Normalmente no actuaba de forma aleatoria. Disponía de una base de datos −que obtuve de forma igualmente ilegal− con diagnósticos clínicos ampliamente elaborados. Cuando había seleccionado a un paciente, buscaba una habitación lo más cercana a su vivienda y trabajaba con él un máximo de dos sesiones. Si no tenía la posibilidad de hallar o alquilar una habitación, sencillamente dormía en calle. Casi siempre dispongo de una pequeña tienda de campaña y un saco para poder dormir en cualquier parte. A partir de ahí también puedo obtener −también ilegalmente− permiso para pasar una noche en la habitación de algún durmiente que viva solo, quien al día siguiente ni siquiera recordaría que pasé la noche durmiendo en el sofá.

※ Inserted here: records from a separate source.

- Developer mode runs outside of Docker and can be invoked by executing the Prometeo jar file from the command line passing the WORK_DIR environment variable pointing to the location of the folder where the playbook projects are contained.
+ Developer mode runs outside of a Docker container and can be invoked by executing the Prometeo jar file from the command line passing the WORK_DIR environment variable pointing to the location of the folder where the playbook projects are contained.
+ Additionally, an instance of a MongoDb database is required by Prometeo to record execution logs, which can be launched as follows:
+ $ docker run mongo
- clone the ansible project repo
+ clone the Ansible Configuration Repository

Aquella noche iba a proceder de igual forma, pero ciertos gritos me llevaron a alterar mi rutina. Se trataba de una pareja que discutía agresivamente sobre no sé qué tema. La disposición de gritos, silencios y golpes me hizo suponer un caso de violencia doméstica. En circunstancias normales llamaría a la policía, pero ellos no acudirían por unos simples gritos. Lo haría si la cosa se ponía peor, pero mi corta experiencia me decía que lo mejor era esperar a que se durmieran y...

Siguiendo la pista de los gritos penetré en un callejón oscuro pero bastante concurrido del barrio viejo. Introduje mi asistente en el bolsillo para evitar que alguien pudiera sentirse molesto por la cámara incorporada a estos aparatos.

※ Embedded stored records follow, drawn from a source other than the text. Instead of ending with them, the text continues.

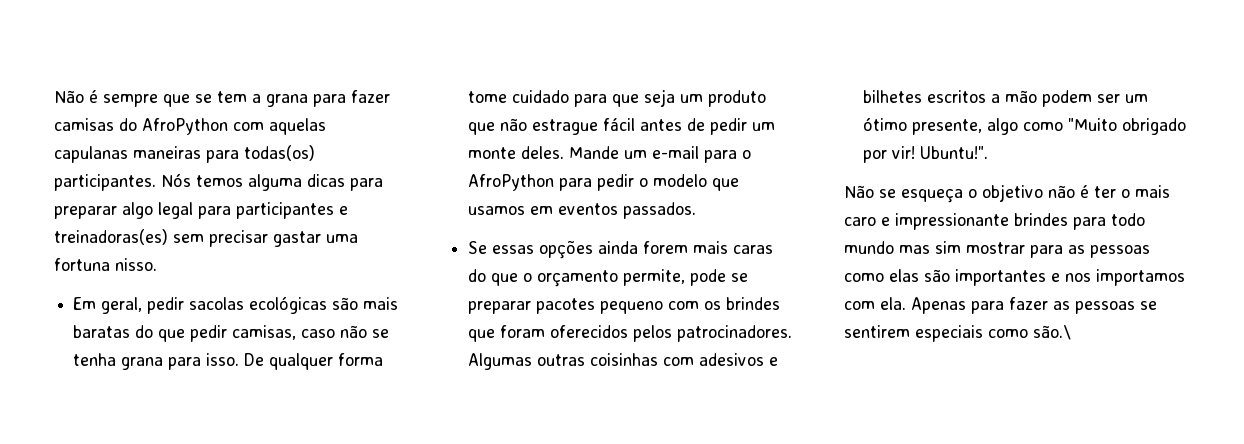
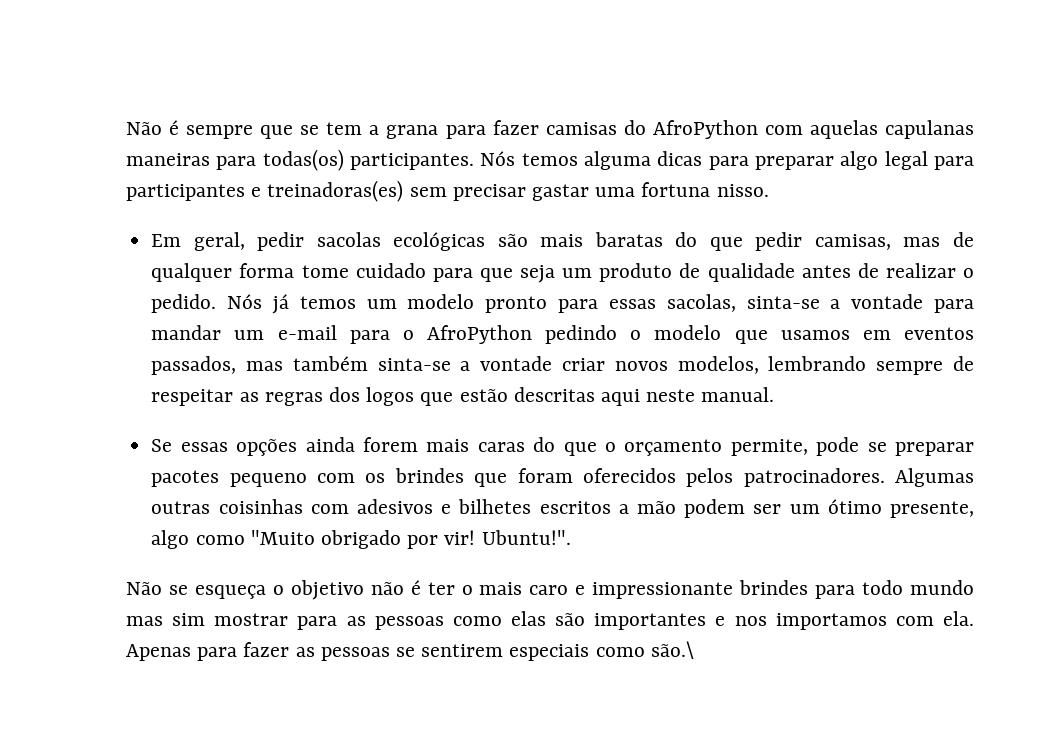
- Em geral, pedir sacolas ecológicas são mais baratas do que pedir camisas, caso não se tenha grana para isso. De qualquer forma tome cuidado para que seja um produto que não estrague fácil antes de pedir um monte deles. Mande um e-mail para o AfroPython para pedir o modelo que usamos em eventos passados.
+ Em geral, pedir sacolas ecológicas são mais baratas do que pedir camisas, mas de qualquer forma tome cuidado para que seja um produto de qualidade antes de realizar o pedido. Nós já temos um modelo pronto para essas sacolas, sinta-se a vontade para mandar um e-mail para o AfroPython pedindo o modelo que usamos em eventos passados, mas também sinta-se a vontade criar novos modelos, lembrando sempre de respeitar as regras dos logos que estão descritas aqui neste manual.

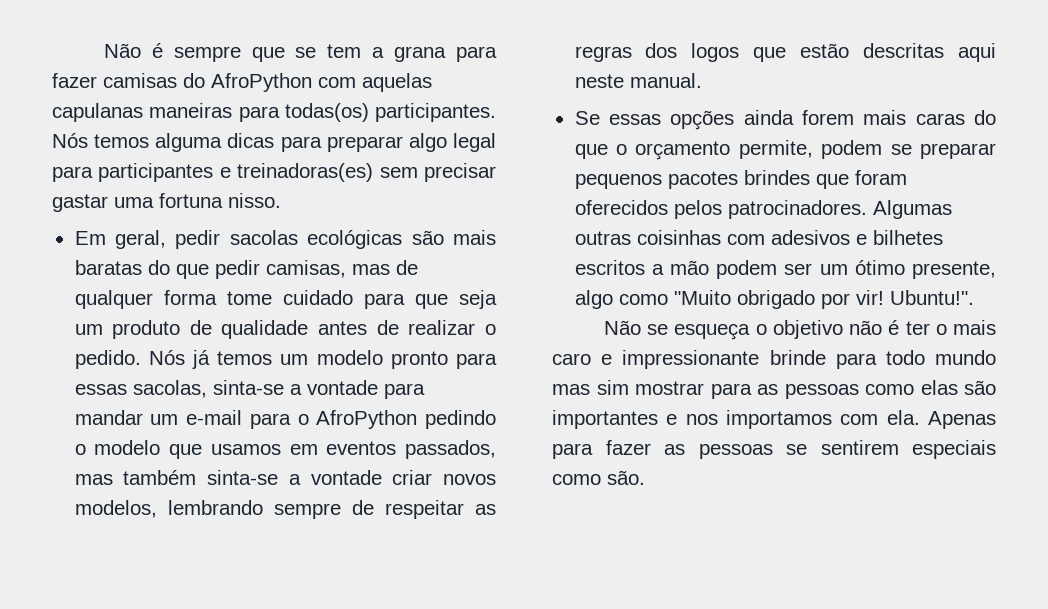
- Se essas opções ainda forem mais caras do que o orçamento permite, pode se preparar pacotes pequeno com os brindes que foram oferecidos pelos patrocinadores.
+ Se essas opções ainda forem mais caras do que o orçamento permite, podem se preparar pequenos pacotes brindes que foram oferecidos pelos patrocinadores.
- Não se esqueça o objetivo não é ter o mais caro e impressionante brindes para todo mundo mas sim mostrar para as pessoas como elas são importantes e nos importamos com ela.
+ Não se esqueça o objetivo não é ter o mais caro e impressionante brinde para todo mundo mas sim mostrar para as pessoas como elas são importantes e nos importamos com ela.
- Apenas para fazer as pessoas se sentirem especiais como são.\
+ Apenas para fazer as pessoas se sentirem especiais como são.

Olía a orines y a cerveza derramada. A cada metro había una mujer semidesnuda que echaba humo por la boca y vendía sus labios. Algunas tenían moretones en la cara. Hombres extraños con sombrero y rostros cicatrizados vigilaban que la carne se alquilara al precio estipulado. Un anciano decrépito y desaseado saltó de las sombras, me agarró el brazo con todas sus fuerzas y me gritó con su boca desdentada.
−¡Satanás está gobernando el mundo!
Le di un billete de diez para apaciguarlo. El viejo se dio la vuelta y se alejó a toda velocidad con el billete por delante, probablemente en busca de algún antídoto bebible contra Satanás.
Los extorsionadores de aquellos callejones me observaban con recelo. No eran de los que aceptaran la curiosidad carente de lujuria. Estaba oscuro, como casi todo el día, pero en aquellos suburbios era aún menos aconsejable permanecer en la calle de madrugada sin contar con una buena hoja de antecedentes penales. Cuando alcancé el extremo del callejón pude localizar la ventana de la cual provenían los gritos.
La fuente de la riña era un viejo edificio de ocho plantas cuya mitad inferior se había transformado en pensión, sin pedigrí.
Pedí una habitación barata para tener acceso al piso en propiedad de la pareja. Sin quitarme el sombrero y el pañuelo pagué el doble para que aceptaran una documentación falsa.
Me tumbé en la cama sin quitarme los zapatos. Dormí. Esperé... No hacía frío.